I chose Ubuntu 20.04 as OS since they are pushing ZFS support. Did consider FreeBSD as well where I had a positive experience in the past but since they are switching to OpenZFS anyway I stuck with Ubuntu since I'm running Debian derivatives on all my servers.


Thanks for sharing this insight!

> Performance has been great so far even on my underpowered machine, even with just 4GB. I don't use deduplication though which makes a huge difference.

So almost every OpenZFS community video/talk I've seen recently has included a like like "friends don't let friends dedup" or something to that effect... I think dedup is considered unnecessary/dangerous these days with how good compression is. Not sure exactly what the dangers were, but I know that I wouldn't even turn it on.

> I chose Ubuntu 20.04 as OS since they are pushing ZFS support. Did consider FreeBSD as well where I had a positive experience in the past but since they are switching to OpenZFS anyway I stuck with Ubuntu since I'm running Debian derivatives on all my servers.

Same, I used to run lots of different OSes but I've settled down on Ubuntu for everything now, and OpenZFS having good support is what makes it possible there.

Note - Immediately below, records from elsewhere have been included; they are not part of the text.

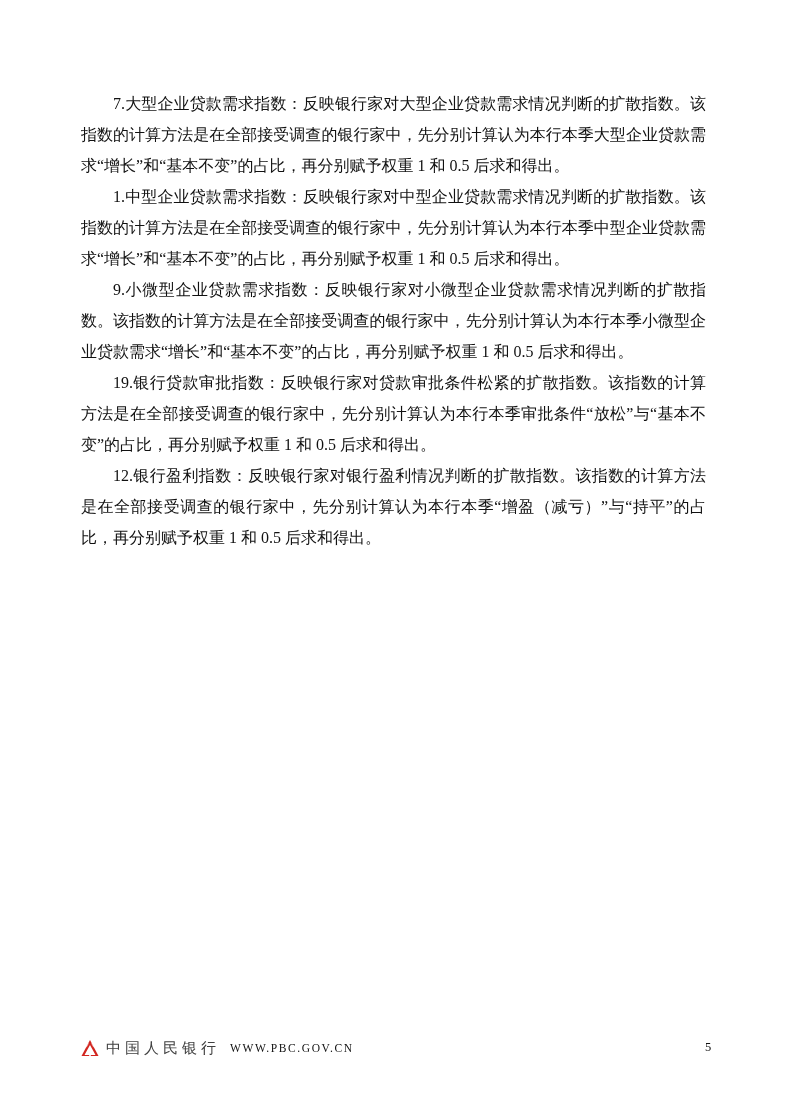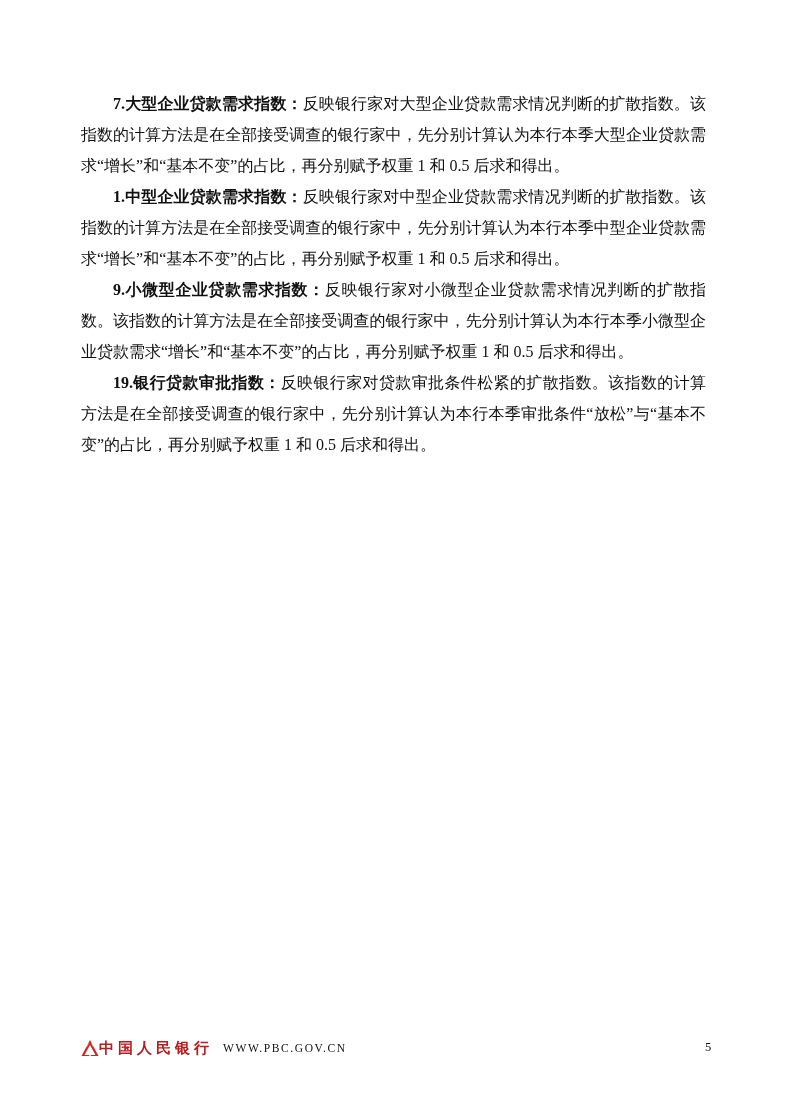--- a/index.html
+++ b/index.html
@@ -35,7 +35,7 @@
     word-break: break-all;
   }
   .term {
-    font-weight: bold;
+    font-weight: normal;
   }
   .footer {
     position: absolute;

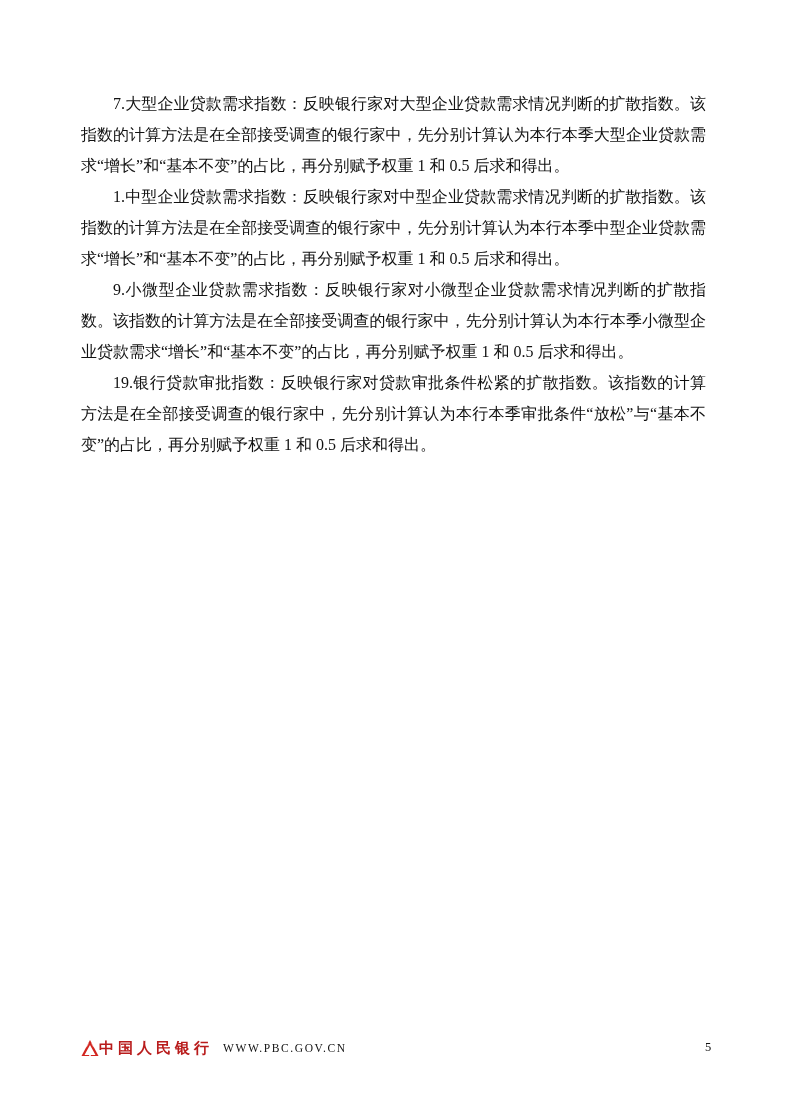--- a/index.html
+++ b/index.html
@@ -93,6 +93,7 @@
     <p class="para"><span class="term">19.银行贷款审批指数：</span><span>反映银行家对贷款审批条件松紧的扩散指数。该指数的计算方法是在全部接受调查的银行家中，先分别计算认为本行本季审批条件“放松”与“基本不变”的占比，再分别赋予权重 1 和 0.5 后求和得出。</span></p>
 
 
+    <p class="para"><span class="term">12.银行盈利指数：</span><span>反映银行家对银行盈利情况判断的扩散指数。该指数的计算方法是在全部接受调查的银行家中，先分别计算认为本行本季“增盈（减亏）”与“持平”的占比，再分别赋予权重 1 和 0.5 后求和得出。</span></p>
 
   </div>
 

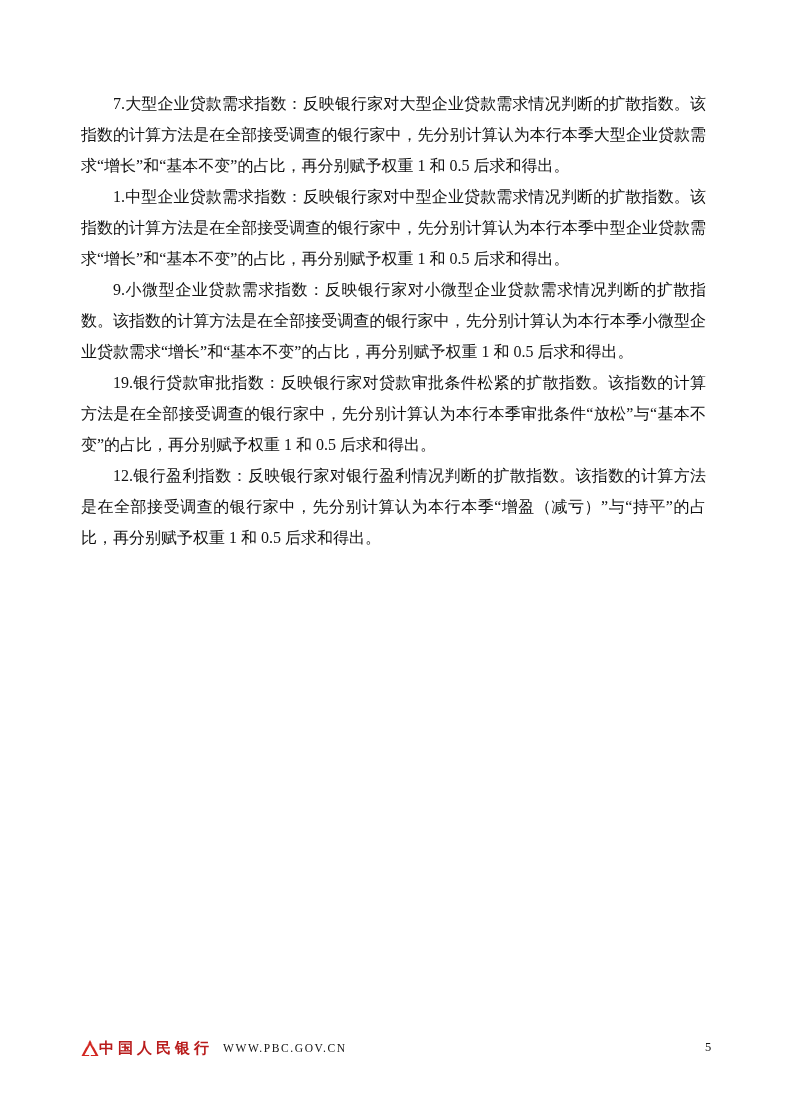--- a/index.html
+++ b/index.html
@@ -53,10 +53,11 @@
     display: block;
   }
   .bank-name {
+    margin-left: 7px;
     font-size: 15px;
-    font-weight: bold;
+    font-weight: normal;
     letter-spacing: 4px;
-    color: #b91c1c;
+    color: #404040;
     white-space: nowrap;
   }
   .website {

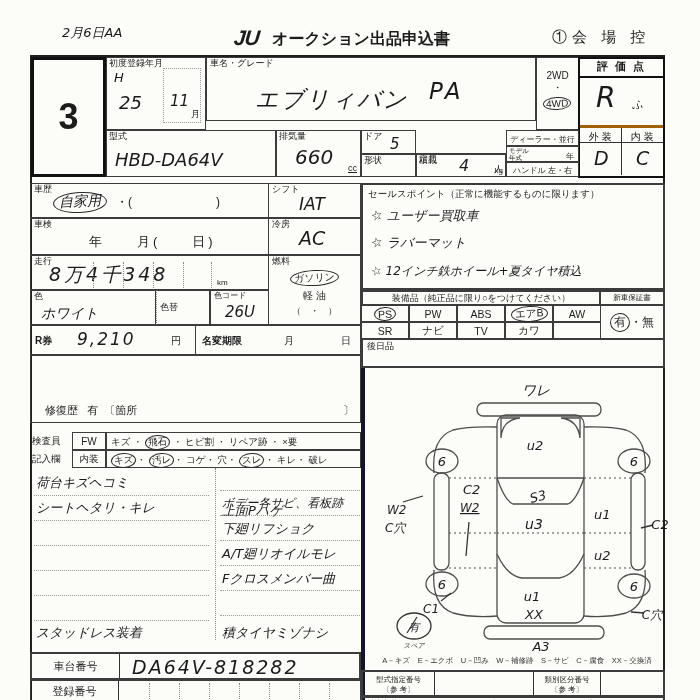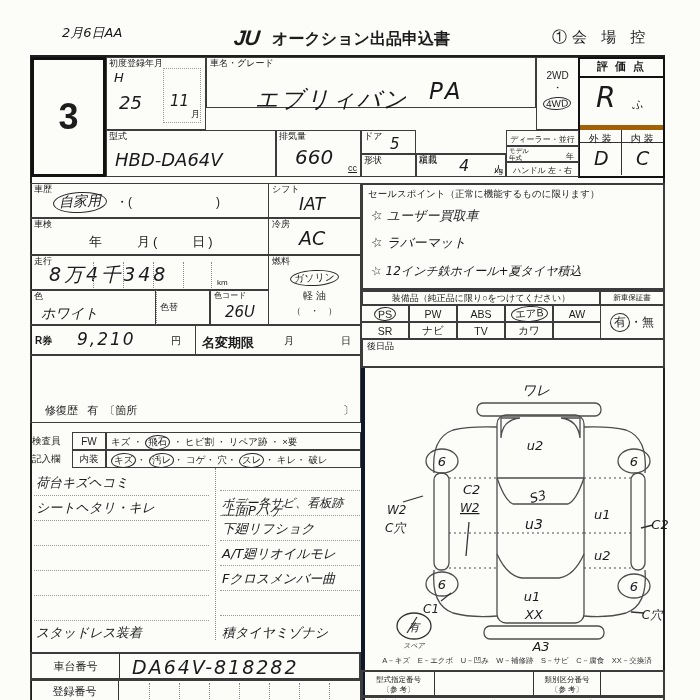--- a/index.html
+++ b/index.html
@@ -42,7 +42,7 @@
     <span class="abs lbl" style="left:84px;top:52px;">月</span>
   </div>
 
-  <div class="cell" style="left:206px;top:57px;width:330px;height:51px;">
+  <div class="cell" style="left:206px;top:57px;width:330px;height:64px;">
     <div class="lbl" style="position:absolute;left:3px;top:1px;">車名・グレード</div>
     <span class="abs hw" style="left:48px;top:26px;font-size:23px;letter-spacing:2px;">エブリィバン</span>
     <span class="abs hw" style="left:222px;top:20px;font-size:23px;letter-spacing:3px;">PA</span>

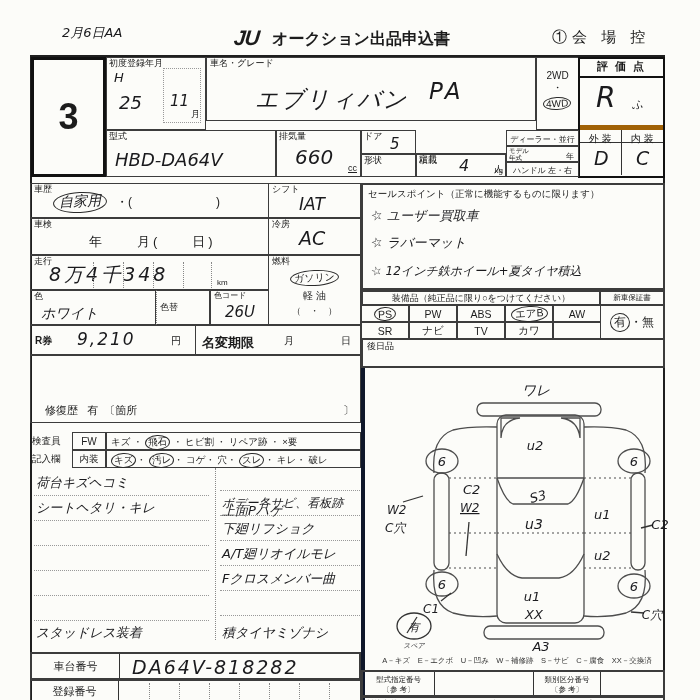--- a/index.html
+++ b/index.html
@@ -58,7 +58,7 @@
     <div style="border-bottom:2px solid #111;height:19px;font-size:11px;text-align:center;font-weight:bold;letter-spacing:2px;">評 価 点</div>
     <span class="abs hw" style="left:16px;top:22px;font-size:28px;">R</span>
     <span class="abs hw" style="left:52px;top:38px;font-size:11px;">ふゝ</span>
-    <div class="abs" style="left:0;top:66px;width:100%;height:18px;border-top:5px solid #a16207;border-bottom:1px solid #333;display:flex;">
+    <div class="abs" style="left:0;top:66px;width:100%;height:18px;border-top:3px solid #a16207;border-bottom:1px solid #333;display:flex;">
       <div style="width:50%;border-right:1px solid #333;font-size:10px;text-align:center;padding-top:2px;">外 装</div>
       <div style="width:50%;font-size:10px;text-align:center;padding-top:2px;">内 装</div>
     </div>

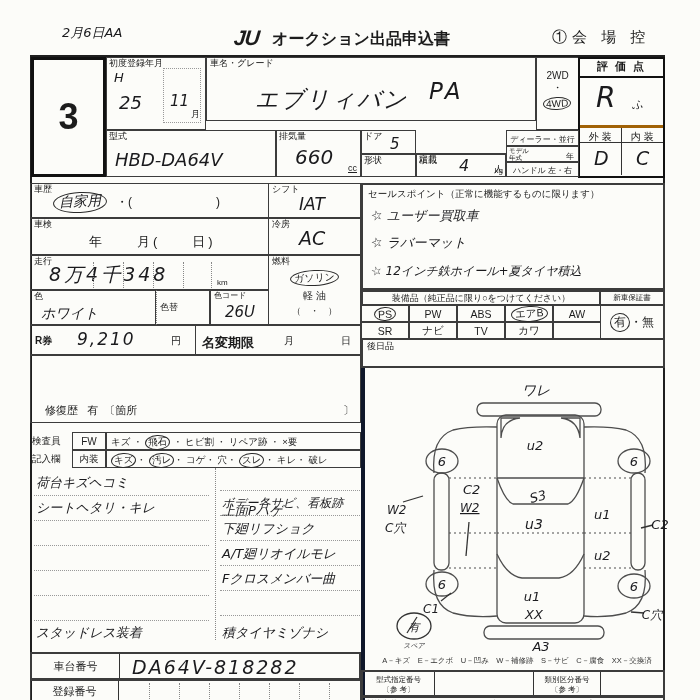--- a/index.html
+++ b/index.html
@@ -150,7 +150,7 @@
     <span class="abs" style="left:140px;top:8px;font-size:10px;">円</span>
   </div>
   <div class="cell" style="left:195px;top:325px;width:166px;height:30px;">
-    <span class="abs" style="left:6px;top:8px;font-size:13px;font-weight:bold;">名変期限</span>
+    <span class="abs" style="left:6px;top:8px;font-size:10px;font-weight:bold;">名変期限</span>
     <span class="abs" style="left:88px;top:8px;font-size:10px;">月</span>
     <span class="abs" style="left:145px;top:8px;font-size:10px;">日</span>
   </div>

> Not sure exactly what the dangers were

No expert either but from what I've gathered the main issue is that the dedup tables require a _lot_ of memory that scales with the size of the pool, and if they can't fit in RAM performance tanks. However the real issue is that any blocks written while dedup was enabled will demand this dedup overhead, even if the dedup option is turned off. That is, it's a "sticky feature".

So if you use dedup, notice performance tanks because dedup tables are too big, well you're screwed because turning it off won't give you back the performance. Only way to recover is to send/receive the whole shebang to a separate pool.

In addition, they don't actually bring that much space saving on common workloads. Most people don't have a lot of truly identical blocks of data.


> In addition, they don't actually bring that much space saving on common workloads. Most people don't have a lot of truly identical blocks of data.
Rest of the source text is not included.